Remove a message from the queue only if the user performs some operation

We have an MVC application that reads data from MSMQ. We are trying to figure out a way to read a message from the queue and remove it from the queue only if the user has completed a successful queue operation. The message must remain in the queue until the user completes processing, the message must not be available to anyone else, until the user who is processing the message object has completed the operation.

Is there a property on the Message object that needs to be set to Peeked that prevents this message from being read again until the ether is queued or removed from the queue?
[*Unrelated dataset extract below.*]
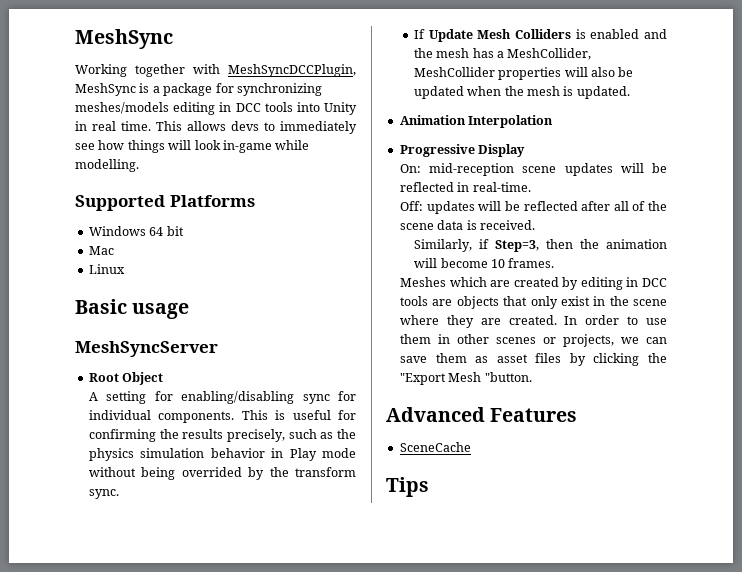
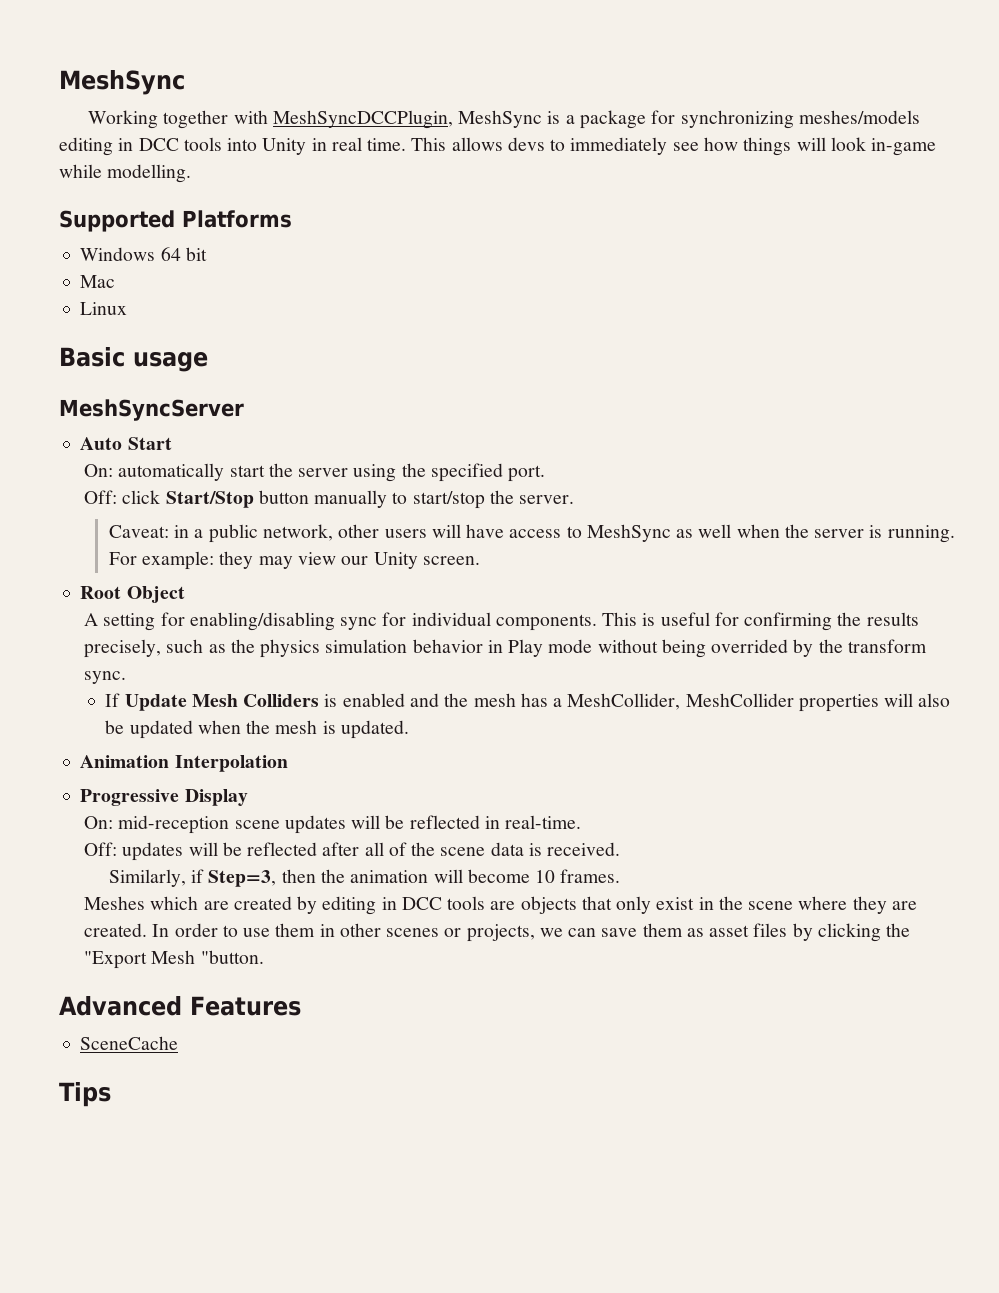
+ Auto Start
+ On: automatically start the server using the specified port.
+ Off: click Start/Stop button manually to start/stop the server.
+ Caveat: in a public network, other users will have access to MeshSync as well when the server is running. For example: they may view our Unity screen.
We're not sure if using MSMQ is a good idea in this case?

+2


source to share


2 answers


It looks like you need to use your turn (s) in transactional mode. Your client can then receive the message, process it, and then commit the transaction, after which the message will be permanently canceled. However, while the transaction is active, other clients will not see the message — it will be held in reserve until the transaction completes or is aborted.

This MSDN article has a decent overview of usage patterns for reliable messaging with MSMQ:



http://msdn.microsoft.com/en-us/library/ms978430.aspx

+1


source


The queue is the right idea. Your approach to "leave it in queue, blocked but still not available" is incorrect.

You may need multiple queues.

  • Process A completes something in queue 1

  • Process B removes 1 from the queue and starts running.

    • If B succeeds, then it is.

    • Otherwise, it is queued somewhere else (possibly the same queue, or perhaps queue 2) for later work.

If it goes back to queue 1, B will find it again. If it went to a different queue, then another process is doing cleanup, logging, error correction, or something else, perhaps something is being returned to queue 1.

The queue is not a database - it's nothing in terms of state (no "don't look at me, I'm being processed").

A queue is temporary storage. Someone writes, someone reads, and that's it.




If you want reliability, read the following: http://msdn.microsoft.com/en-us/library/ms978430.aspx

And this: http://blogs.msdn.com/shycohen/archive/2006/02/20/535717.aspx

And this: http://www.request-response.com/blog/PermaLink,guid,03fb0e40-b446-42b5-ad90-3be9b0260cb5.aspx

Reliability is a function of the queue, not your application. You can do a "recoverable read". This is a transaction that is part of the queue API.